La fe del Nobel. Por Jorge Juan Fernández Sangrador

Al fin, uno. Premio Nobel de Física 2022. Es austriaco. Al fin un físico que le espeta al periodista, que, si no le pregunta si cree en Dios, revienta: «Sí, creo. ¿Por qué no creer?»

El entrevistado es Anton Zeilinger, quien ha estado estos días en Valencia formando parte de un jurado que había de otorgar un premio. Pues sí, cree en Dios. ¿Por qué no creer en Dios?

En un diario español se publican habitualmente, en la contraportada, unas entrevistas a personajes distintos, en las que no falta nunca la pregunta de si el sujeto cree en Dios.

Quienes responden afirmativamente lo hacen con un simple “sí”. Quienes responden con un “no” sienten que deben decir alguna cosilla más que lo explique. Y si pueden añadir algo que ofenda a los que creen, mejor.

Y no se dan cuenta de que lo que realmente están haciendo es cargarse la entrevista, porque las explicaciones que ofrecen, para dar razón de su ateísmo, agnosticismo o arreligiosidad, carecen por completo de interés.

Suelen hacerlo tan mal, que logran estropear ese momento de gloria que se les brinda desde una página de un periódico. Y el lector acaba por adoptar una postura. Ésta: que sigan leyéndolo, si quieren, los de su familia.

Además, el placer que se experimenta al dejar de comprar un periódico, o pasar página, o cambiar de cadena de radio o de canal de televisión, cuando alguien desea molestarte a través de ellos, es de los que no constituye pecado.

Hubo en cierta ocasión, fuera de España, un debate entre un creyente y un no creyente. El no creyente es un físico que goza de mucha fama por sus dotes para lo que hoy se conoce por “divulgación científica”. O sea, de esos que se pasan la vida en platós y escenarios en vez de estar dejándose las pestañas encima de la mesa de estudio y en el laboratorio.

Se trataba de poner en común aquello en lo que un creyente y un no creyente convergen. Pues al científico no se le ocurrió otra cosa que comenzar leyendo un manifiesto de por qué él es ateo, dejando perplejo al auditorio y haciendo pasar un mal rato a los organizadores.

Quiso desmarcarse maleducadamente de su interlocutor, ya desde el principio, sin venir a cuento. Todo el mundo sabía que estaba allí por ser ateo. Había sido invitado precisamente por eso.

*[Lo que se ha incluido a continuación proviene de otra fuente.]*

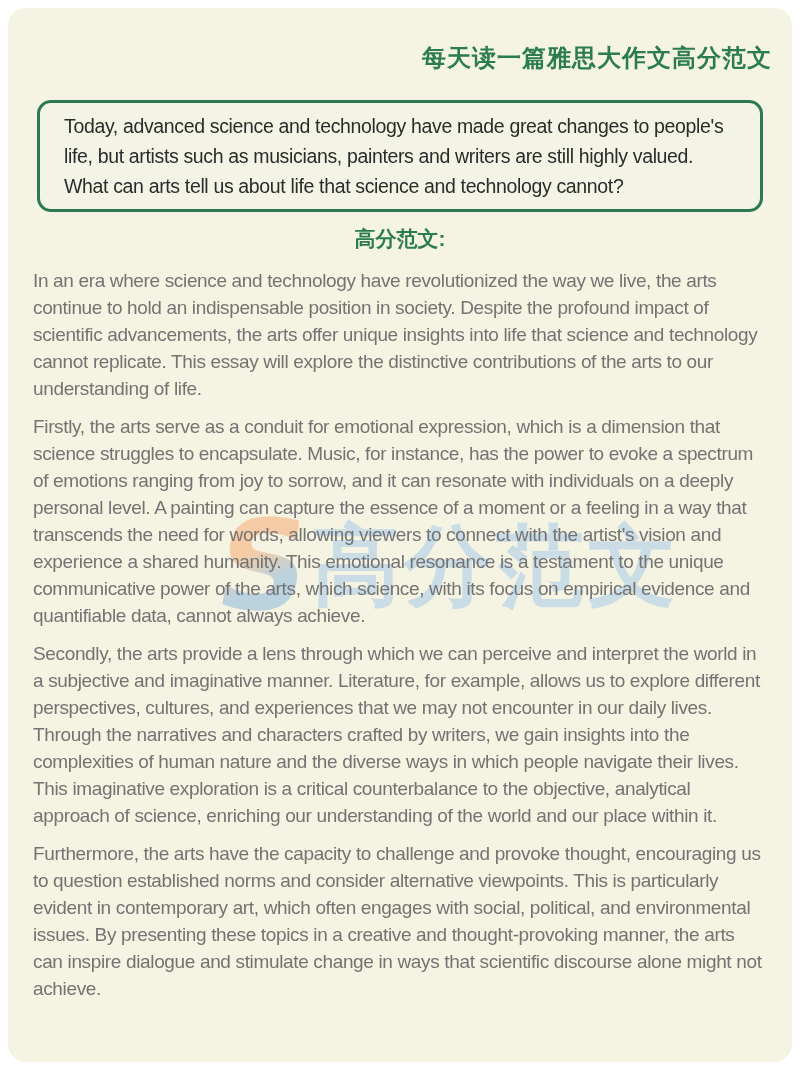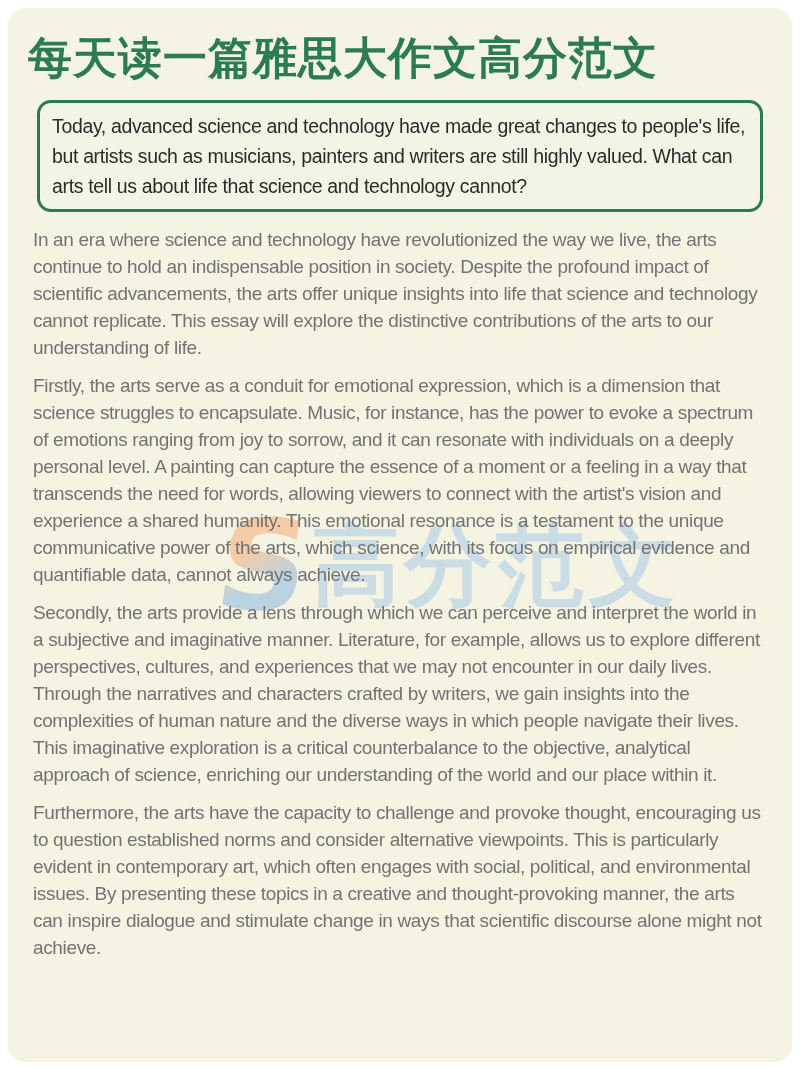"每天读一篇雅思大作文高分范文" .title { font-size: 44px -> 24px; text-align: left -> right }
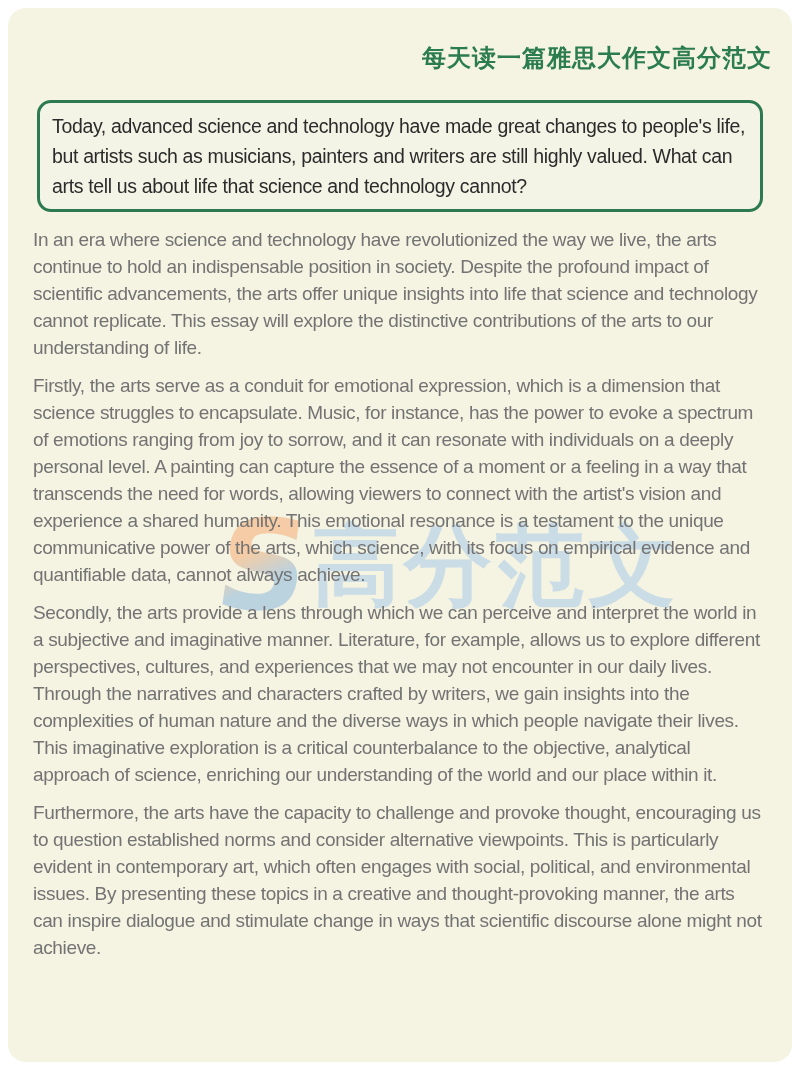"Today, advanced science and technology" .prompt-box { padding: 8px 12px -> 8px 24px }
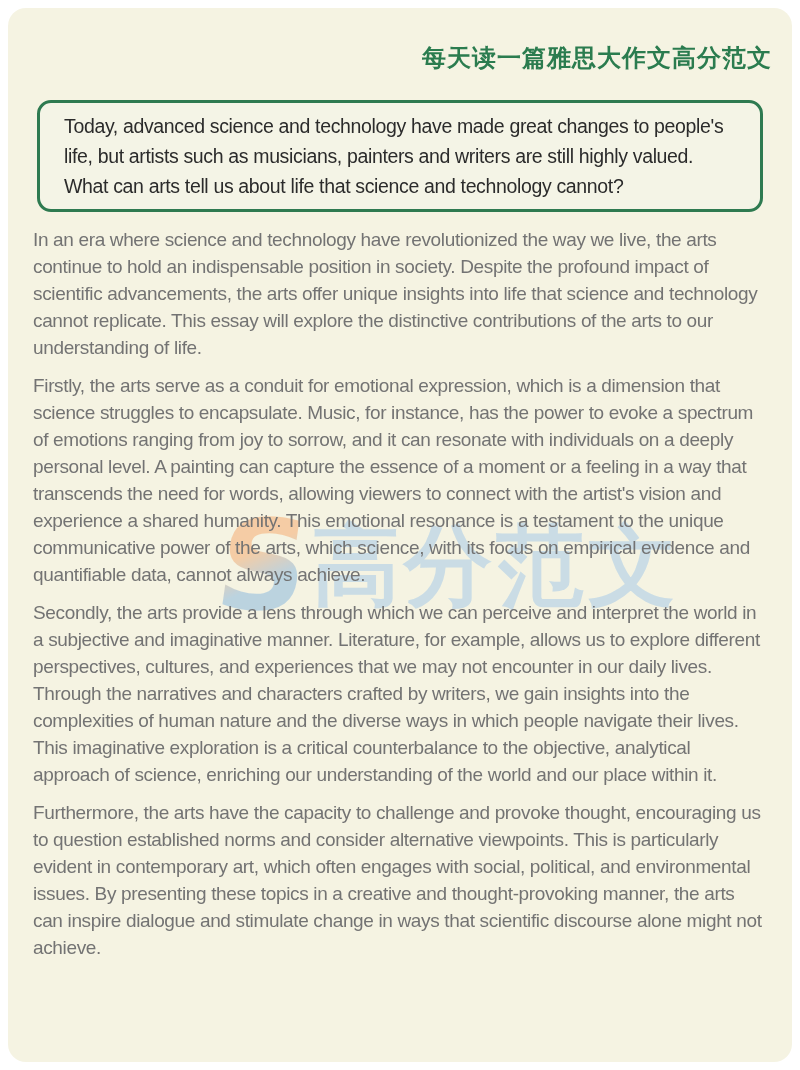"高分范文:" h2.section-heading { html: none -> <h2>高分范文:</h2> }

Hizo el ridículo de tal manera, que ahora ya no se lo ve como un pedagogo que contribuye a hacer asequible a la gente lo más intrincado de la investigación científica, sino un mentecato que carece de sindéresis.

Y por aquí es por donde se empieza a cuestionar el resto: a ver si no va a ser tan listo como él se cree y sus palmeros sostienen. Porque se puede regresar de todas partes, menos del ridículo.

Por cierto, la reacción del interlocutor creyente fue de tal altura en cuanto a categoría humana, que logró encender, con su actitud y su discurso, una luz en la penumbra de la necedad.

Nuestro Premio Nobel, Zeilinger, en cambio, es de los que no entiende eso de que los científicos han de ser, por principio, individuos sin fe. ¿Qué tendrá que ver lo uno con lo otro?

Y lo dice él, que es un fenómeno en física cuántica, la del futuro, y que sabe cómo teletransportar fotones de luz entrelazados a kilómetros de distancia, abriendo así la vía a un universo nuevo de conocimientos útiles y de aplicaciones prácticas.

Anton Zeilinger, de madre protestante y padre católico, fue educado en el catolicismo y confiesa abiertamente su fe en Dios. Para que la Academia Sueca le diera el premio Nobel, con lo anticatólica y antirromana que es, ya tiene que ser bueno en su campo de investigación y experimentación.

«Sí, creo. ¿Por qué no creer? El célebre Isaac Newton publicó libros sobre muchos temas, pero escribió mucho más sobre religión que sobre física. Era una persona muy religiosa», le responde Zeilinger al periodista, que no deja de volver al tema de la fe. Tal vez porque no sabe hacia dónde tirar en lo del cuantismo.

En resumen, de las intervenciones de Anton Zeilinger, en ámbitos distintos, sobre esta materia, sobre la metodología en la observación y sobre la naturaleza de nuestro conocimiento, llego a la conclusión de que la epistemología de la fe y la científica comparten un único y mismo subsuelo humano, padecen idénticas dudas e incertidumbres y se abren igualmente maravilladas a infinitas posibilidades escatológicas, y que, al final, en ambos casos, te está esperando Dios.